→ Revision tracking records:
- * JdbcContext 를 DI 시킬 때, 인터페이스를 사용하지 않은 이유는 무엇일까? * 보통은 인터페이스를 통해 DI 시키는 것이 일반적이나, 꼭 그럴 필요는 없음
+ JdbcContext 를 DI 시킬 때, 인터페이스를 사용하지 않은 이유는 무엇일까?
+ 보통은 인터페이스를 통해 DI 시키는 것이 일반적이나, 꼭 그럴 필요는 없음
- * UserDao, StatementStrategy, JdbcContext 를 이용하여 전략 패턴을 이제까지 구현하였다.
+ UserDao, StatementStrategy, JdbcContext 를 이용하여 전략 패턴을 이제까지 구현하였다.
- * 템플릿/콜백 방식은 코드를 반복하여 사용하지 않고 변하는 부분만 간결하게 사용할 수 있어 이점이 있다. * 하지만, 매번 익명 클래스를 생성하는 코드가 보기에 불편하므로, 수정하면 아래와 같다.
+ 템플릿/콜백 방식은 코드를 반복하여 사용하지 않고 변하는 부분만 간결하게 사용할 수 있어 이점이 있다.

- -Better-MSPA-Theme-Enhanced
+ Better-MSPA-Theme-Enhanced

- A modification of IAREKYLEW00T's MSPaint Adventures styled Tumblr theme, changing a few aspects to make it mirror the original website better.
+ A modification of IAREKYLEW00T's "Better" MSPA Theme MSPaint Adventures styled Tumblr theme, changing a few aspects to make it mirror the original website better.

→ PROBLEM: Look above for the line containing "- A modification", then transcribe it and all lines after it through the last, exactly and with nothing else.

→ EXPECTED ANSWER:
- A modification of IAREKYLEW00T's MSPaint Adventures styled Tumblr theme, changing a few aspects to make it mirror the original website better.
+ A modification of IAREKYLEW00T's "Better" MSPA Theme MSPaint Adventures styled Tumblr theme, changing a few aspects to make it mirror the original website better.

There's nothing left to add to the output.